A Mean effect size (beta) and 95% CI for associations of rs429358 with BMI and weight intercepts or linear slope change over time estimated from GWAS in all analysis strata (BMI N = 87,908 females and 73,656 males; weight N = 96,264 females and 80,144 males). B Left: mean OR and 95% CI estimated from GWAS for association of rs429358 with posterior probability of membership in the BMI and weight high-gain clusters (k1). BMI N = 87,908 females and 73,656 males; weight N = 96,264 females and 80,144 males. Right: modelled trajectories of standardised (std.) covariate-adjusted (adj.) BMI in carriers of the different rs429358 genotypes. C Proportion of individuals who self-report weight gain, weight loss, or no change in weight over the past year for carriers of each rs429358 genotype. D Mean effect size and 95% CI for associations of rs429358 with slopes over time of waist circumference (WC) (N = 22,680 females and 21,474 males), WC adjusted for BMI (WCadjBMI) (N = 22,591 females and 21,379 males), waist-to-hip ratio (WHR) (N = 22,677 females and 21,474 males), and WHRadjBMI (N = 22,589 females and 21,379 males), estimated from linear mixed-effects models in individuals held-out of discovery analyses (see Supplementary Data 6 for effect estimates and P values).
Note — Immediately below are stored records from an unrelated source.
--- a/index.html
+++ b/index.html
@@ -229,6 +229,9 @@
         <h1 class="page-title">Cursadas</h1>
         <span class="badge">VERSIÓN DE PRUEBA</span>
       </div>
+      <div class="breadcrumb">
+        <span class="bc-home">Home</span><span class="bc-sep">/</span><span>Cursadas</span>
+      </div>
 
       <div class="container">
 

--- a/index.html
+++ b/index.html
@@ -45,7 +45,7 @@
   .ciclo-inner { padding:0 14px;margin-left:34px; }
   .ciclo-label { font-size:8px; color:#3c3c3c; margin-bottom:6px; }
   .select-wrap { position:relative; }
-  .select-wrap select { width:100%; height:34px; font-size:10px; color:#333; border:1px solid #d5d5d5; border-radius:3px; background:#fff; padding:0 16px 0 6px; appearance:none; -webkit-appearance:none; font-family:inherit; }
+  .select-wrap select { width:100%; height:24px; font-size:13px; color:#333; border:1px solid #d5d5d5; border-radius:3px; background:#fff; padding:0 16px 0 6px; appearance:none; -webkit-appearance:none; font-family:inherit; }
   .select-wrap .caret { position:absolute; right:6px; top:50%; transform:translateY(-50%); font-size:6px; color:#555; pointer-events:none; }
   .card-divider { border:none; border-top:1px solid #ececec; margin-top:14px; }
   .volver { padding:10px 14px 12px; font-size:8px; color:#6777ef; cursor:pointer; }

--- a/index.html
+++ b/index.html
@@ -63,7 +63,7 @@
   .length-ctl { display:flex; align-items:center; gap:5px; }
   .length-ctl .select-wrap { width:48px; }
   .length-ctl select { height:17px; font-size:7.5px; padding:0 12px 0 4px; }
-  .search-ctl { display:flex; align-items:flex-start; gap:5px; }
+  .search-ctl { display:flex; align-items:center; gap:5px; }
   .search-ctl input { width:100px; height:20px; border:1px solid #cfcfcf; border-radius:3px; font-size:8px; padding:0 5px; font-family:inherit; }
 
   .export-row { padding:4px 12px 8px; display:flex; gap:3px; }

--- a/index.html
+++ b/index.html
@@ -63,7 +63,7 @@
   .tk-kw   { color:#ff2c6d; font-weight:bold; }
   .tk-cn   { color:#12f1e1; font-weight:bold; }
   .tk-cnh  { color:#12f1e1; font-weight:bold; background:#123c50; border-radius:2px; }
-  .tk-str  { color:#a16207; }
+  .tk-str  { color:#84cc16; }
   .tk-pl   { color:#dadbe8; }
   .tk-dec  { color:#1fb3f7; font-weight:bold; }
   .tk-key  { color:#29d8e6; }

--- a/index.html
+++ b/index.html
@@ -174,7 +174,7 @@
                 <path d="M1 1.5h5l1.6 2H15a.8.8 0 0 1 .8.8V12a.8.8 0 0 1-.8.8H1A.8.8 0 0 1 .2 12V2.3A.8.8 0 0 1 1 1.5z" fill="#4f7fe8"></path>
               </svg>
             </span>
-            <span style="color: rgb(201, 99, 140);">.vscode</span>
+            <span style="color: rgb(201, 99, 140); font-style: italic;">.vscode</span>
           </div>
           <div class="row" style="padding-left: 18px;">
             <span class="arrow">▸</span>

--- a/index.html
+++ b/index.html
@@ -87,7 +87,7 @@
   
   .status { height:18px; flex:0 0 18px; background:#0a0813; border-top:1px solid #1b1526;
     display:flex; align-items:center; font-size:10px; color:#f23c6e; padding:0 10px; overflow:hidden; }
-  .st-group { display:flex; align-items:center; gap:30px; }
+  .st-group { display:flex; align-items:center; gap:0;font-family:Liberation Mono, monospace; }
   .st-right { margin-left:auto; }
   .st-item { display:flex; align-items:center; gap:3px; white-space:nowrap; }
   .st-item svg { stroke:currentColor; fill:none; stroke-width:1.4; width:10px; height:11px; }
E Mean effect size and 95% CI for associations of rs429358 with linear slope change in quantitative biomarkers over time, estimated from linear mixed-effects models (N between 52,462–146,098 for different biomarkers, see Supplementary Data 8 for details). Across all panels, estimates of trait change are adjusted for baseline trait values, and P values for significance are controlled at 5% across number of tests performed via the Bonferroni method. n.s. non-significant.